_ACTION ITEM_:
Reproduce verbatim the line where "09-06-2024 | Net: 9.27 -> 9.03" occurs, along with all following lines down to the last line of the data.

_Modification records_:
● ● ● ●

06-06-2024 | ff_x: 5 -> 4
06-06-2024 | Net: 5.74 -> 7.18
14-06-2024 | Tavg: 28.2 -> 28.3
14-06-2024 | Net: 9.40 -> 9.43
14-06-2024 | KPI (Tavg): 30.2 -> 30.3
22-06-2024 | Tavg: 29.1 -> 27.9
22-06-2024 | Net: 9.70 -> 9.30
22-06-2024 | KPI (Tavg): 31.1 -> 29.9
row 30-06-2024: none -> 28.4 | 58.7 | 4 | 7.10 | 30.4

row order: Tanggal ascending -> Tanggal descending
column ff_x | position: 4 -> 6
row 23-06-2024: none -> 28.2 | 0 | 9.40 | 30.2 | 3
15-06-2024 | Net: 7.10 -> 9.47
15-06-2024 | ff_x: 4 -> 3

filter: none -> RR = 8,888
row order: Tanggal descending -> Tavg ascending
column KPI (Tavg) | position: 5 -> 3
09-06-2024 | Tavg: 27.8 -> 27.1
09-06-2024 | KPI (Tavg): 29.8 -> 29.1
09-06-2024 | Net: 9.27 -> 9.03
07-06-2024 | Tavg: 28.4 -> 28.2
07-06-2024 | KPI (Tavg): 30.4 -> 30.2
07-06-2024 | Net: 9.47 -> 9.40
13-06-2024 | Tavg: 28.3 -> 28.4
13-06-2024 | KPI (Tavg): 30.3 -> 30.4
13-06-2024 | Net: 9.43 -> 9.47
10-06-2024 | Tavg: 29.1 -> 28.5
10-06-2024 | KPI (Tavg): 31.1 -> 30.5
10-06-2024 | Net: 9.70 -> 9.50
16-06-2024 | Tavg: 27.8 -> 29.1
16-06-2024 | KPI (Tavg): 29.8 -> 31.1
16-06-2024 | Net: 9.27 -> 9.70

● ● ● ●

_ANSWER FOR THIS EXERCISE_:
09-06-2024 | Net: 9.27 -> 9.03
07-06-2024 | Tavg: 28.4 -> 28.2
07-06-2024 | KPI (Tavg): 30.4 -> 30.2
07-06-2024 | Net: 9.47 -> 9.40
13-06-2024 | Tavg: 28.3 -> 28.4
13-06-2024 | KPI (Tavg): 30.3 -> 30.4
13-06-2024 | Net: 9.43 -> 9.47
10-06-2024 | Tavg: 29.1 -> 28.5
10-06-2024 | KPI (Tavg): 31.1 -> 30.5
10-06-2024 | Net: 9.70 -> 9.50
16-06-2024 | Tavg: 27.8 -> 29.1
16-06-2024 | KPI (Tavg): 29.8 -> 31.1
16-06-2024 | Net: 9.27 -> 9.70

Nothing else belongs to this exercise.